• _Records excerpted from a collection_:
= = = = =

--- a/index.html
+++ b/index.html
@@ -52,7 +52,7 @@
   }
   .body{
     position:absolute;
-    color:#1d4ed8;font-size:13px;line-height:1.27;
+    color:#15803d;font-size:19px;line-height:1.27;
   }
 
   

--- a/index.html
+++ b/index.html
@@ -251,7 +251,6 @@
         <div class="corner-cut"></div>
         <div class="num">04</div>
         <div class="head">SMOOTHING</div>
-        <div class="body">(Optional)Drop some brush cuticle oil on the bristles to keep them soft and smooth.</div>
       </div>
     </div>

= = = = =

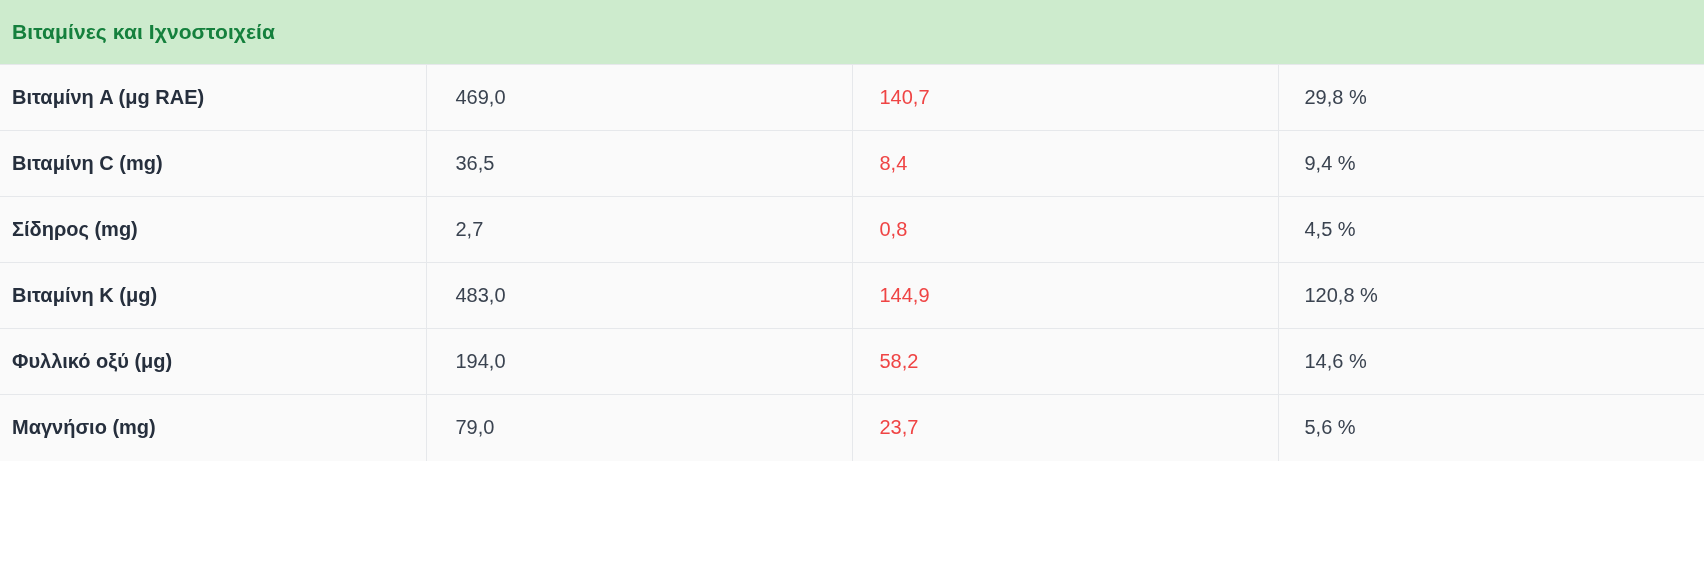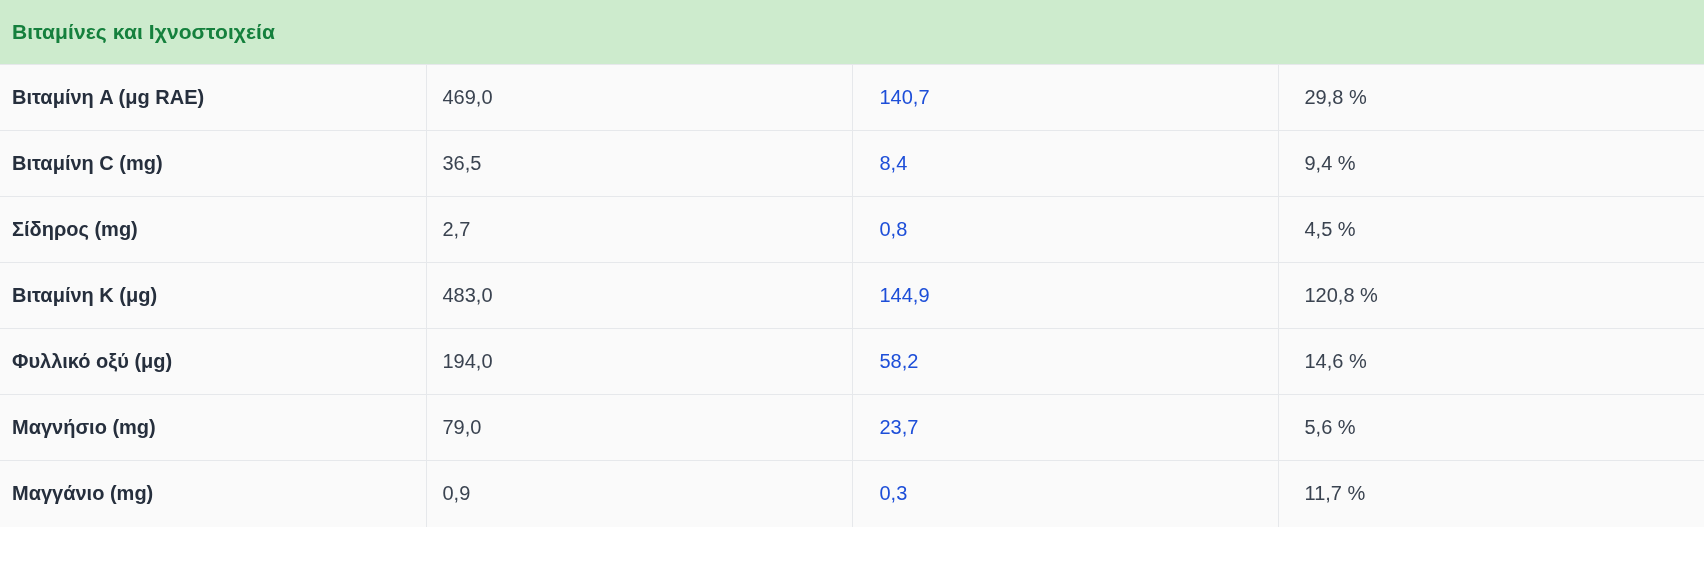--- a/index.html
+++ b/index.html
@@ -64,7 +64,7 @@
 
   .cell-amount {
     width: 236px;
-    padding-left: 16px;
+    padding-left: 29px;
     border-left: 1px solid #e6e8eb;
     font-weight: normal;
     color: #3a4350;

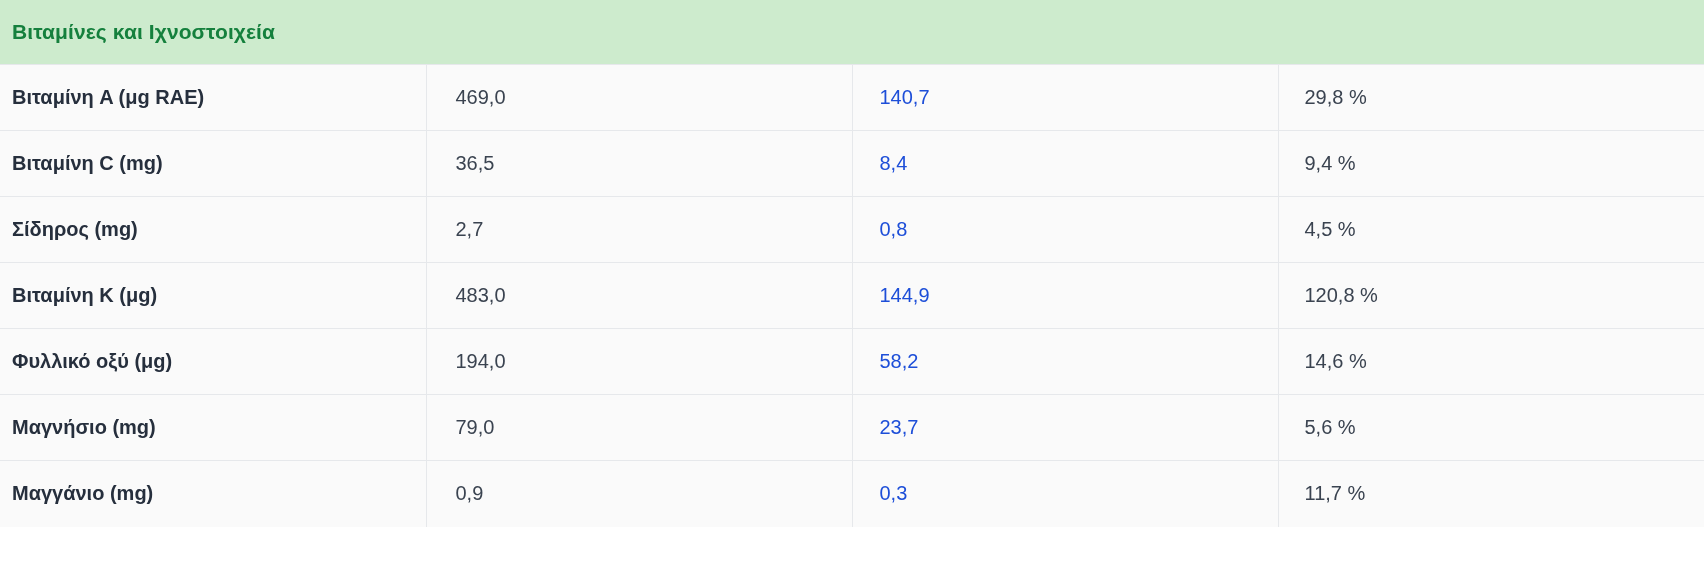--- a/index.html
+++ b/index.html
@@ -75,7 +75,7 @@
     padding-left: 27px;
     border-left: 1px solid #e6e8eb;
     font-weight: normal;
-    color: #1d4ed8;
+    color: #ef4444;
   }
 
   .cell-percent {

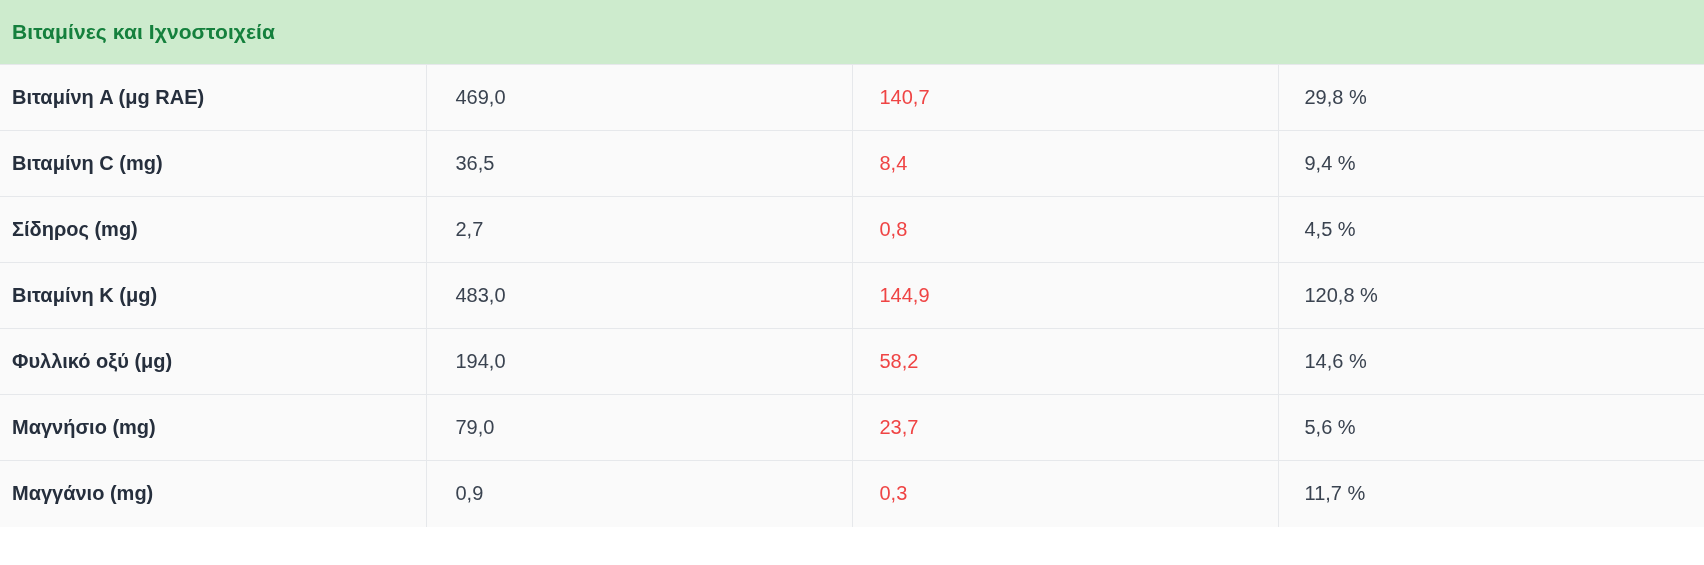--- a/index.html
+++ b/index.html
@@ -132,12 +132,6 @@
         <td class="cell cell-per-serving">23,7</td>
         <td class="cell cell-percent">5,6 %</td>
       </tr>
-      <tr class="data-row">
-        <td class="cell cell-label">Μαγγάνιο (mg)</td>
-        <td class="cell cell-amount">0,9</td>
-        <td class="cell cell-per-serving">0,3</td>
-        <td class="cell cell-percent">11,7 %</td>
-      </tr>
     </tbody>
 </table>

= = = = =

• _Work to complete_:
Match on "cell": copy every line in the records that has it.

• _Exercise solution_:
   .cell-amount {
   .cell-percent {
         <td class="cell cell-per-serving">23,7</td>
         <td class="cell cell-percent">5,6 %</td>
-        <td class="cell cell-label">Μαγγάνιο (mg)</td>
-        <td class="cell cell-amount">0,9</td>
-        <td class="cell cell-per-serving">0,3</td>
-        <td class="cell cell-percent">11,7 %</td>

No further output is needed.